Eliza, unaware of the slip she had made, plunged on. "I was tidying up Madam's dressing table, and I stopped dead in my tracks. My first thought was of her and I ran out into the corridor..."

"So she had left you," put in Lee mildly.

Eliza realizing then where her tongue had led her, was transfixed with terror. "No, no, no," she stammered. "She was right there in the dressing room with me."

"Then what did you mean by saying your first thought was of her?"

"I mean...I mean, I thought there was an assassin, a madman loose in the house and I wanted to save her from him."

Lee affected to believe her. "So you ran out into the foyer with the idea of grappling with him?"

"Yes, sir. That was what was in my mind. But I didn't get far because she called me back to her and we clung to each other like two sisters! And my madam said: 'Eliza, we've got to go out there..."

From that point Eliza recited her lesson to the end without any slips. Lee preserved a bland face. "Drink up," he said amiably. "It is so distressing to recall these things."

Eliza shook her head. She was still trembling at the narrowness of her escape. She could not be persuaded to touch the glass again.

"When you and Mrs. Gartrey finally got out into the foyer, what did you see?" he asked.

"Hawkins was kneeling beside the body, Mr. Map-pin."

"Did he appear to be agitated?"

"Not to say agitated, Mr. Mappin. He was cool enough. But there was a horrible look in his face. There was murder in it."

Lee got no more out of her. He had no desire as yet to corner the woman. First satisfy himself as to the truth of what had happened was his plan, then go after the evidence. In the meantime, Eliza and, more particularly, Agnes Gartrey, must not be put on their guard.

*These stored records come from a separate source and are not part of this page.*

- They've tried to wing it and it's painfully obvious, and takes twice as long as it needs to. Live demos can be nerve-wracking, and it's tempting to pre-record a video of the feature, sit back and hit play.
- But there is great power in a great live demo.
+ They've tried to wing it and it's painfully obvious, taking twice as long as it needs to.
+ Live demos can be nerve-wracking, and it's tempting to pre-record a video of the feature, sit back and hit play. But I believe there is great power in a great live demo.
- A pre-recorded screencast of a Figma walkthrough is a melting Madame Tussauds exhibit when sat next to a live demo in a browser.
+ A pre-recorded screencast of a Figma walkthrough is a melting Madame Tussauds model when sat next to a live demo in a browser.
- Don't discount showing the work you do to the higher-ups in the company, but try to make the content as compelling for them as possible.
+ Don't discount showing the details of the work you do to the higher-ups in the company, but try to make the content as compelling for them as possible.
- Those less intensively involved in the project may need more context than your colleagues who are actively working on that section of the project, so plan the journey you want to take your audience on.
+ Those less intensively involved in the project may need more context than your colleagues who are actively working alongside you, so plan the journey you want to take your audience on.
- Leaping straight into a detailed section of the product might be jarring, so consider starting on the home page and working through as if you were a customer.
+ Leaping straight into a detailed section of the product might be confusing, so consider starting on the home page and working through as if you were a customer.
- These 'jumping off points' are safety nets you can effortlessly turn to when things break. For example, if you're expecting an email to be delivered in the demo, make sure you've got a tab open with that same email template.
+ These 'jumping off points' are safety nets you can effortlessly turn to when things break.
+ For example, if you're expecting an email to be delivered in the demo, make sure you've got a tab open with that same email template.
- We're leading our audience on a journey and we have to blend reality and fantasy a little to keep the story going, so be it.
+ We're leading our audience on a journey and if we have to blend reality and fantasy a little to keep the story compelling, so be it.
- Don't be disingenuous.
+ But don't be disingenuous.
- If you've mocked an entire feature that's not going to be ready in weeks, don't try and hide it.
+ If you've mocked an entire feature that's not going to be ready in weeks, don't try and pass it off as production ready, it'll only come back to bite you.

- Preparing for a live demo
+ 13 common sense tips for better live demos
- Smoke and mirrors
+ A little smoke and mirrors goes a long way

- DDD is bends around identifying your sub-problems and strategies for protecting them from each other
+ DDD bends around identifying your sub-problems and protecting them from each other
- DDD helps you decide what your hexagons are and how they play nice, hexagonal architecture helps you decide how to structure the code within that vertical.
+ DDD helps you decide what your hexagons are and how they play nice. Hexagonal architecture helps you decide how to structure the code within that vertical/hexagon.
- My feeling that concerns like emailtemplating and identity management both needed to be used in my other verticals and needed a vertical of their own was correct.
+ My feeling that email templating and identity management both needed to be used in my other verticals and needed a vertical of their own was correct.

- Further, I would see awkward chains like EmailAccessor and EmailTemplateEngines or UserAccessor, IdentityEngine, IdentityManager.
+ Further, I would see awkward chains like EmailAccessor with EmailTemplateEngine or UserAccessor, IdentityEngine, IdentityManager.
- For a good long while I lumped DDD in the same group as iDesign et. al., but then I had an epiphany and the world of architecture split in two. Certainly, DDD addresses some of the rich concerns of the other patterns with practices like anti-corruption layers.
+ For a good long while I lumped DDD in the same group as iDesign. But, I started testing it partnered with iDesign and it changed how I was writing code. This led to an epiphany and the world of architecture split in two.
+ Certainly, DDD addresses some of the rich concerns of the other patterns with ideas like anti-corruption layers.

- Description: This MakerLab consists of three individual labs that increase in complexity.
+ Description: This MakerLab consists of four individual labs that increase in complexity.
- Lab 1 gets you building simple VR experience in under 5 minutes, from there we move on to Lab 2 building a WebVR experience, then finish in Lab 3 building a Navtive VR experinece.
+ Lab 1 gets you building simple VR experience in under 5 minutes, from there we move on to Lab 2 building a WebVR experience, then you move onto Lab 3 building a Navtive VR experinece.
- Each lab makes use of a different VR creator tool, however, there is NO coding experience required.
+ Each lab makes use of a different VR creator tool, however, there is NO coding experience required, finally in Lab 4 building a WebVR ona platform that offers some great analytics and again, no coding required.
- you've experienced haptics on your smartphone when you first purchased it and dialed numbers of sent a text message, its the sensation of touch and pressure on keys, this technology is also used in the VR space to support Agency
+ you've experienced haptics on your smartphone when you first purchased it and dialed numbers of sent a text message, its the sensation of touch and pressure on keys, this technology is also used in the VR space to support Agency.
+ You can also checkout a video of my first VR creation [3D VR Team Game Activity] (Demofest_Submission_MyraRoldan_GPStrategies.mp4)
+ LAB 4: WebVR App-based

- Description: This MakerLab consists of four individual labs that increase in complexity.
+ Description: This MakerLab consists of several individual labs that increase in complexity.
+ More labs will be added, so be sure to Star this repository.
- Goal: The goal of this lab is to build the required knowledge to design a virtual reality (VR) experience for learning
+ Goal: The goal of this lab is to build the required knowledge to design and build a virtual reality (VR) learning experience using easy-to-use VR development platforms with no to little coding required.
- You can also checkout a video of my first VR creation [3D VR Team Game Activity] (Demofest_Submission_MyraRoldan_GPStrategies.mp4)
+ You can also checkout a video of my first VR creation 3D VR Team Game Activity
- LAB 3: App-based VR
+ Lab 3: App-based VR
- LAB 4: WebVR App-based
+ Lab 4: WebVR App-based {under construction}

When Eliza finally rose to go, she drank off the rest of the highball, feeling that she was then safe. Lee rang for Jermyn to show her out.

"It was very good of you to come to me tonight, Miss Eliza. I trust you will accept this trifle for your trouble."

Eliza was not at all abashed. "I thank you kindly, Mr. Mappin," she said, slipping the folded bill in her glove.

Lee rubbed his hands when she had gone. He felt that he was making a bit of progress. Agnes had been fully dressed when the shot was fired. This bore out Al Yohe's story. And, what was more, the two women were not together at the moment when Jules Gartrey met his end.